(Front-end code edit data)
Segment Open

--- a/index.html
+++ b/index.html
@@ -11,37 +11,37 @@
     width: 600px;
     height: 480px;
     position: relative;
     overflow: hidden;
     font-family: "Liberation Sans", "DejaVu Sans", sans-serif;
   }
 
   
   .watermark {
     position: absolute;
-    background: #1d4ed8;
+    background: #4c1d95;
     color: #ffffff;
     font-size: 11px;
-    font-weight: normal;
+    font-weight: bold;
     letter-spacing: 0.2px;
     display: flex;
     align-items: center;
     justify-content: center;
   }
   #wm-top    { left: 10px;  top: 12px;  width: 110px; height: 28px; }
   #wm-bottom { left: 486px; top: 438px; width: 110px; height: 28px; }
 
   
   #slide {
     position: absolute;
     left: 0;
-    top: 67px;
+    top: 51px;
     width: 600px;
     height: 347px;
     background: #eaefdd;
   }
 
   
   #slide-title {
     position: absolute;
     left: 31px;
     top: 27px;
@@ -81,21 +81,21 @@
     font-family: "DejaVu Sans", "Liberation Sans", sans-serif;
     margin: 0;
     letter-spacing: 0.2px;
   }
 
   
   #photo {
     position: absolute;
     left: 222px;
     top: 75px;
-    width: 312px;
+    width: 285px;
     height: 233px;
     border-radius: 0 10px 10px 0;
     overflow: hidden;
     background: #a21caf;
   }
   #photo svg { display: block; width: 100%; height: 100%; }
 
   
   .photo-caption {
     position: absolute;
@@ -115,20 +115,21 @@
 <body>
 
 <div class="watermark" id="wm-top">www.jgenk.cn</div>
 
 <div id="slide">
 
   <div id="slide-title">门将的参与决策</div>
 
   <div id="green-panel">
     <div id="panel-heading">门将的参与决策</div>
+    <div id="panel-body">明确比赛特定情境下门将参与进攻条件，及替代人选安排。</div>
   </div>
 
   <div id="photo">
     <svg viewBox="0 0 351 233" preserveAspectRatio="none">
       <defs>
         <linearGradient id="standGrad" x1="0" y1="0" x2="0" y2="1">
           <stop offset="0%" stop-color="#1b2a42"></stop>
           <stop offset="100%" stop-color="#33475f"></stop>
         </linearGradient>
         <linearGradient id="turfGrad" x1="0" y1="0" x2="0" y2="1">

Segment Closed

• Your task:
Return all of the entries exactly as they were supplied.

• Written response:
--- a/index.html
+++ b/index.html
@@ -11,37 +11,37 @@
     width: 600px;
     height: 480px;
     position: relative;
     overflow: hidden;
     font-family: "Liberation Sans", "DejaVu Sans", sans-serif;
   }
 
   
   .watermark {
     position: absolute;
-    background: #1d4ed8;
+    background: #4c1d95;
     color: #ffffff;
     font-size: 11px;
-    font-weight: normal;
+    font-weight: bold;
     letter-spacing: 0.2px;
     display: flex;
     align-items: center;
     justify-content: center;
   }
   #wm-top    { left: 10px;  top: 12px;  width: 110px; height: 28px; }
   #wm-bottom { left: 486px; top: 438px; width: 110px; height: 28px; }
 
   
   #slide {
     position: absolute;
     left: 0;
-    top: 67px;
+    top: 51px;
     width: 600px;
     height: 347px;
     background: #eaefdd;
   }
 
   
   #slide-title {
     position: absolute;
     left: 31px;
     top: 27px;
@@ -81,21 +81,21 @@
     font-family: "DejaVu Sans", "Liberation Sans", sans-serif;
     margin: 0;
     letter-spacing: 0.2px;
   }
 
   
   #photo {
     position: absolute;
     left: 222px;
     top: 75px;
-    width: 312px;
+    width: 285px;
     height: 233px;
     border-radius: 0 10px 10px 0;
     overflow: hidden;
     background: #a21caf;
   }
   #photo svg { display: block; width: 100%; height: 100%; }
 
   
   .photo-caption {
     position: absolute;
@@ -115,20 +115,21 @@
 <body>
 
 <div class="watermark" id="wm-top">www.jgenk.cn</div>
 
 <div id="slide">
 
   <div id="slide-title">门将的参与决策</div>
 
   <div id="green-panel">
     <div id="panel-heading">门将的参与决策</div>
+    <div id="panel-body">明确比赛特定情境下门将参与进攻条件，及替代人选安排。</div>
   </div>
 
   <div id="photo">
     <svg viewBox="0 0 351 233" preserveAspectRatio="none">
       <defs>
         <linearGradient id="standGrad" x1="0" y1="0" x2="0" y2="1">
           <stop offset="0%" stop-color="#1b2a42"></stop>
           <stop offset="100%" stop-color="#33475f"></stop>
         </linearGradient>
         <linearGradient id="turfGrad" x1="0" y1="0" x2="0" y2="1">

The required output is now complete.